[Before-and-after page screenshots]
"""
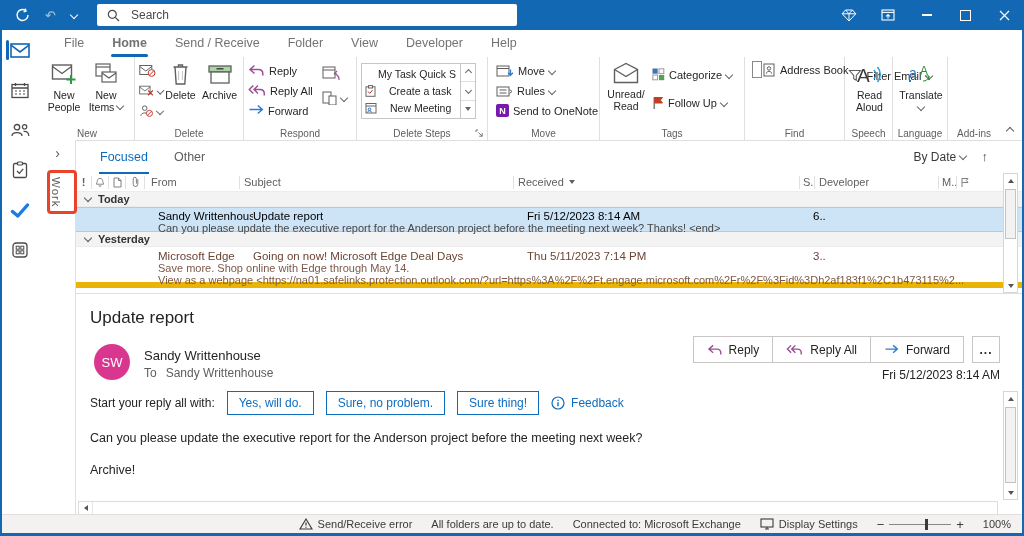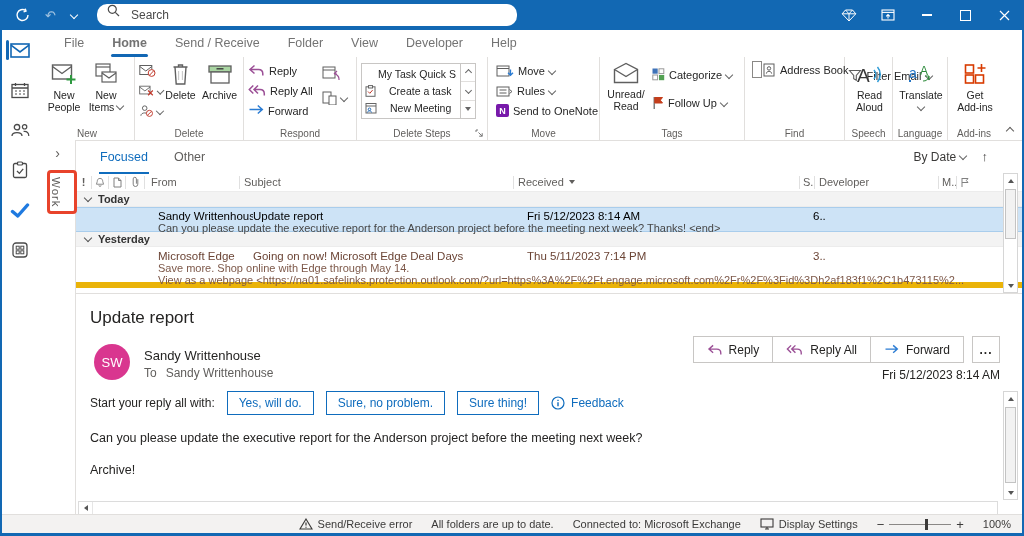--- a/index.html
+++ b/index.html
@@ -12,7 +12,7 @@
   .tb-undo{color:rgba(255,255,255,.6);font-size:13px;line-height:1}
   .chev{display:inline-block;width:5px;height:5px;border-right:1.2px solid currentColor;border-bottom:1.2px solid currentColor;transform:rotate(45deg);vertical-align:2px}
   .chev.up{transform:rotate(225deg);vertical-align:-1px}
-  .tb-search{position:absolute;left:97px;top:4px;width:420px;height:22px;background:#fff;border-radius:10px;display:flex;gap:9px;padding:0 10px;box-sizing:border-box}
+  .tb-search{position:absolute;left:97px;top:4px;width:420px;height:22px;background:#fff;border-radius:2px;display:flex;align-items:center;gap:9px;padding:0 10px;box-sizing:border-box}
   .tb-search input{border:none;outline:none;background:transparent;font-family:inherit;font-size:12px;color:#333;width:100%}
   .tb-search input::placeholder{color:#4a4a4a;opacity:1}
   .tb-right{position:absolute;right:0;top:0;height:30px;display:flex;align-items:stretch}

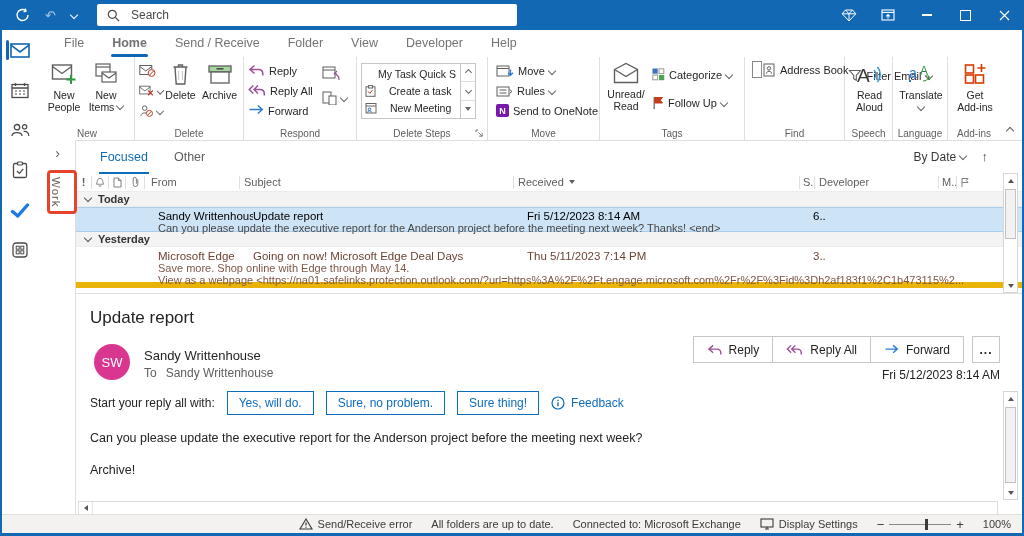--- a/index.html
+++ b/index.html
@@ -508,17 +508,6 @@
     </div>
 
     <div class="rgroup" style="width:52px;border-right:none;justify-content:center">
-      <div class="bigbtn" style="width:46px">
-        <span>
-            <svg width="25" height="24" viewBox="0 0 25 24">
-              <rect x="2.5" y="3" width="8" height="8" fill="none" stroke="#d83b01" stroke-width="1.6"></rect>
-              <rect x="2.5" y="13" width="8" height="8" fill="none" stroke="#d83b01" stroke-width="1.6"></rect>
-              <rect x="12.5" y="13" width="8" height="8" fill="none" stroke="#d83b01" stroke-width="1.6"></rect>
-              <path d="M18.5 2 v8 M14.5 6 h8" stroke="#d83b01" stroke-width="1.6"></path>
-            </svg>
-          </span>
-        <span class="lbl" style="width:40px">Get Add-ins</span>
-      </div>
       <div class="glabel">Add-ins</div>
     </div>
"""
EXERCISE DETAILS
The reply must hold every line above exactly as written and none of the pictures.

SOLVED PROBLEM
--- a/index.html
+++ b/index.html
@@ -12,7 +12,7 @@
   .tb-undo{color:rgba(255,255,255,.6);font-size:13px;line-height:1}
   .chev{display:inline-block;width:5px;height:5px;border-right:1.2px solid currentColor;border-bottom:1.2px solid currentColor;transform:rotate(45deg);vertical-align:2px}
   .chev.up{transform:rotate(225deg);vertical-align:-1px}
-  .tb-search{position:absolute;left:97px;top:4px;width:420px;height:22px;background:#fff;border-radius:10px;display:flex;gap:9px;padding:0 10px;box-sizing:border-box}
+  .tb-search{position:absolute;left:97px;top:4px;width:420px;height:22px;background:#fff;border-radius:2px;display:flex;align-items:center;gap:9px;padding:0 10px;box-sizing:border-box}
   .tb-search input{border:none;outline:none;background:transparent;font-family:inherit;font-size:12px;color:#333;width:100%}
   .tb-search input::placeholder{color:#4a4a4a;opacity:1}
   .tb-right{position:absolute;right:0;top:0;height:30px;display:flex;align-items:stretch}

--- a/index.html
+++ b/index.html
@@ -508,17 +508,6 @@
     </div>
 
     <div class="rgroup" style="width:52px;border-right:none;justify-content:center">
-      <div class="bigbtn" style="width:46px">
-        <span>
-            <svg width="25" height="24" viewBox="0 0 25 24">
-              <rect x="2.5" y="3" width="8" height="8" fill="none" stroke="#d83b01" stroke-width="1.6"></rect>
-              <rect x="2.5" y="13" width="8" height="8" fill="none" stroke="#d83b01" stroke-width="1.6"></rect>
-              <rect x="12.5" y="13" width="8" height="8" fill="none" stroke="#d83b01" stroke-width="1.6"></rect>
-              <path d="M18.5 2 v8 M14.5 6 h8" stroke="#d83b01" stroke-width="1.6"></path>
-            </svg>
-          </span>
-        <span class="lbl" style="width:40px">Get Add-ins</span>
-      </div>
       <div class="glabel">Add-ins</div>
     </div>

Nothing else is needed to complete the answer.